Leave out the pictures and print precisely the lines from the line with "html: <span>На круговій" to the final line of the entries, both ends included.

☆ ☆ ☆ ☆ ☆

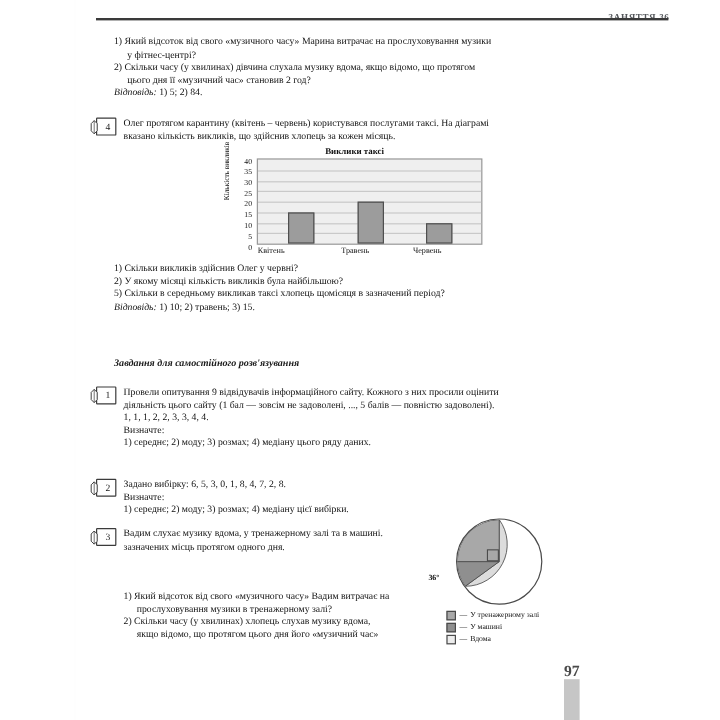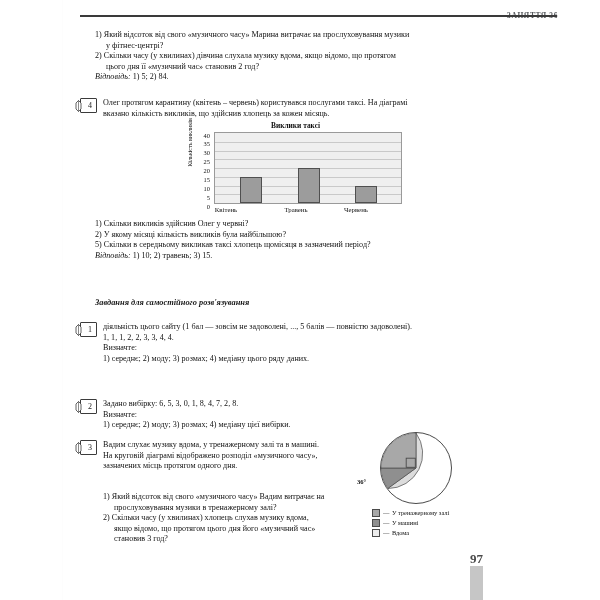"Провели опитування 9 відвідувачів" span.q-line { html: none -> <span>Провели опитування 9 відвідувачів інформаційного сайту. Кожного з них просили оцінити</span> }
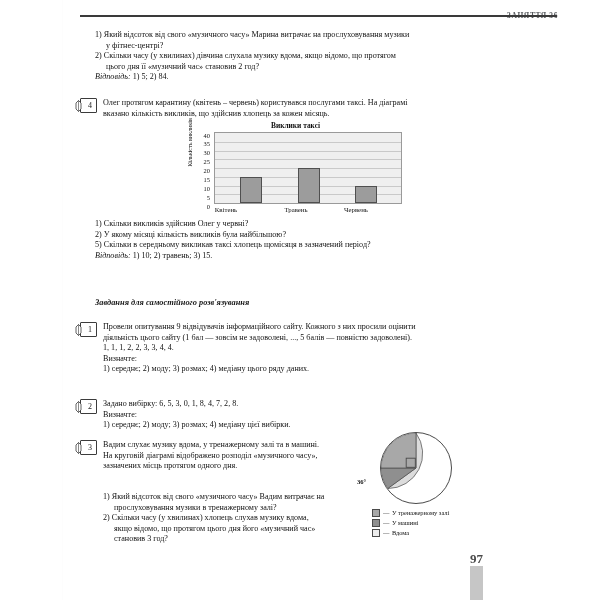"На круговій діаграмі відображено" span.q-line { html: <span>На круговій діаграмі відображено розподіл «музичного часу»,</span> -> none }
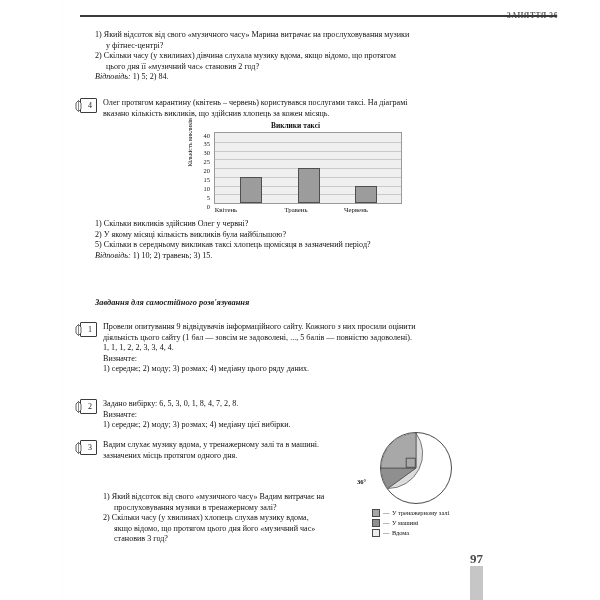"становив 3 год?" span.q-indent { html: <span>становив 3 год?</span> -> none }
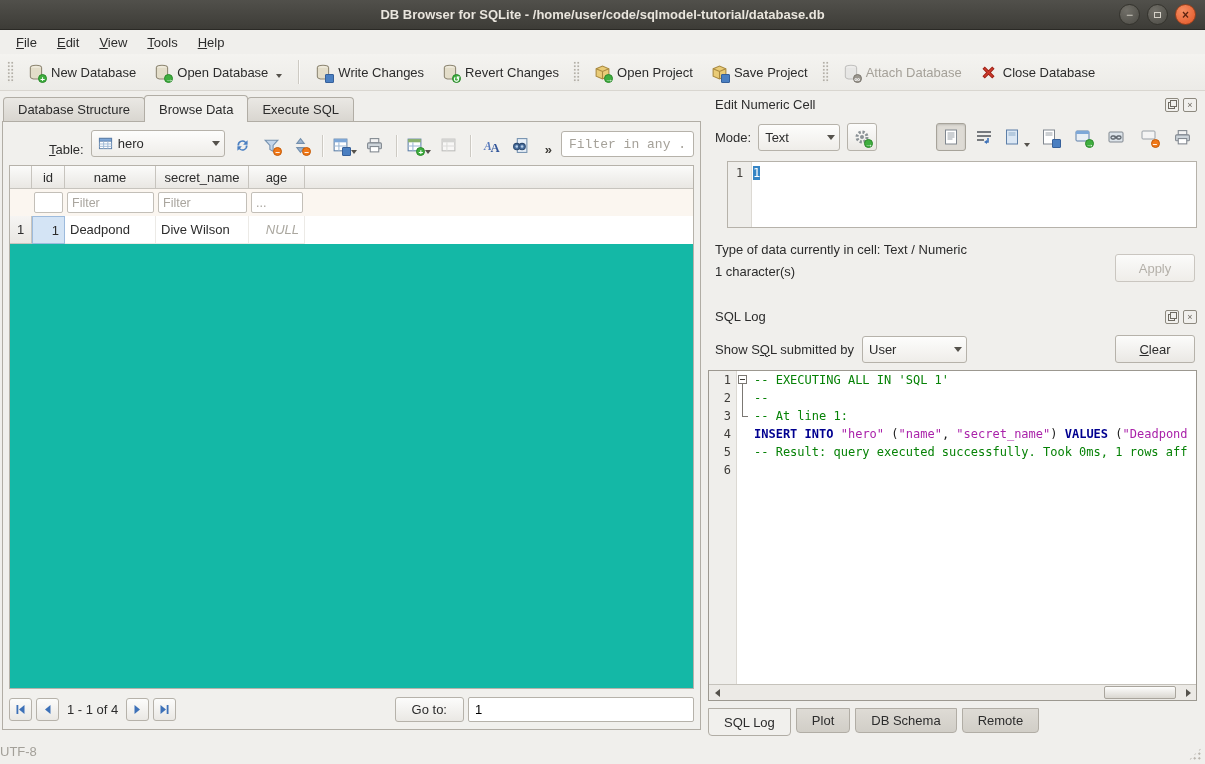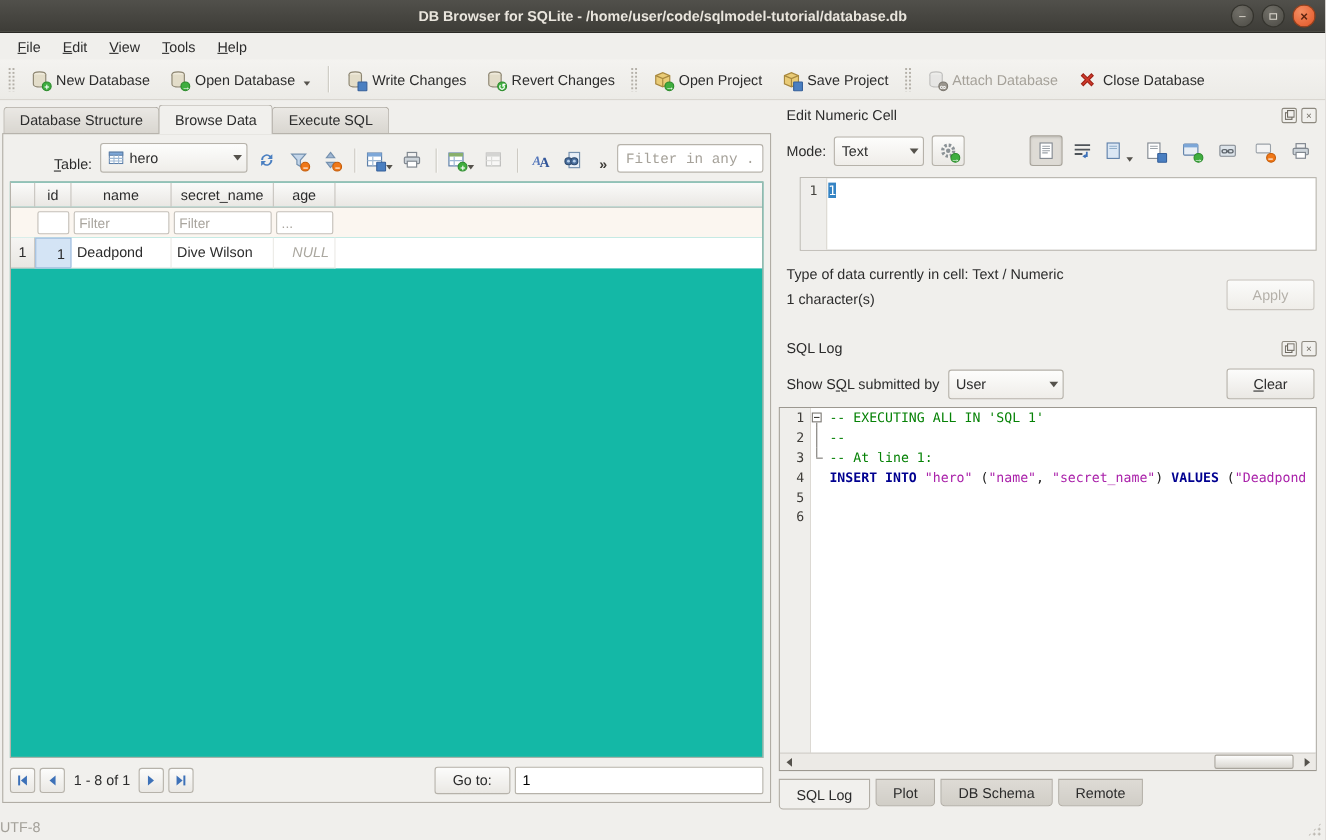"-- Result: query executed successfully." span.sql-code { html: none -> <span><span>-- Result: query executed successfully. Took 0ms, 1 rows aff</span></span> }
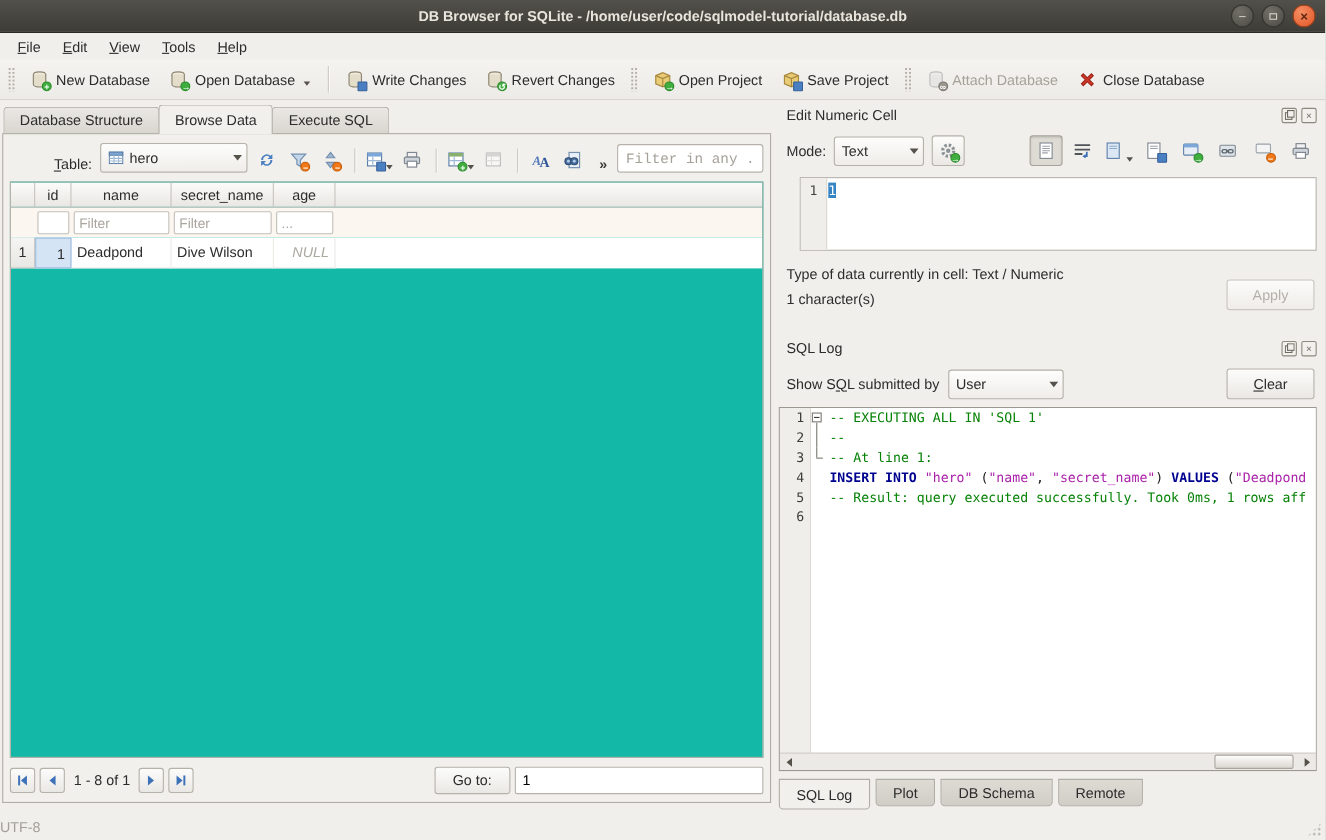"1 - 8 of 1" span.nav-label { text: 8 of 1 -> 1 of 4 }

☆ ☆ ☆ ☆ ☆

**Your solution**
"На круговій діаграмі відображено" span.q-line { html: <span>На круговій діаграмі відображено розподіл «музичного часу»,</span> -> none }
"становив 3 год?" span.q-indent { html: <span>становив 3 год?</span> -> none }
"-- Result: query executed successfully." span.sql-code { html: none -> <span><span>-- Result: query executed successfully. Took 0ms, 1 rows aff</span></span> }
"1 - 8 of 1" span.nav-label { text: 8 of 1 -> 1 of 4 }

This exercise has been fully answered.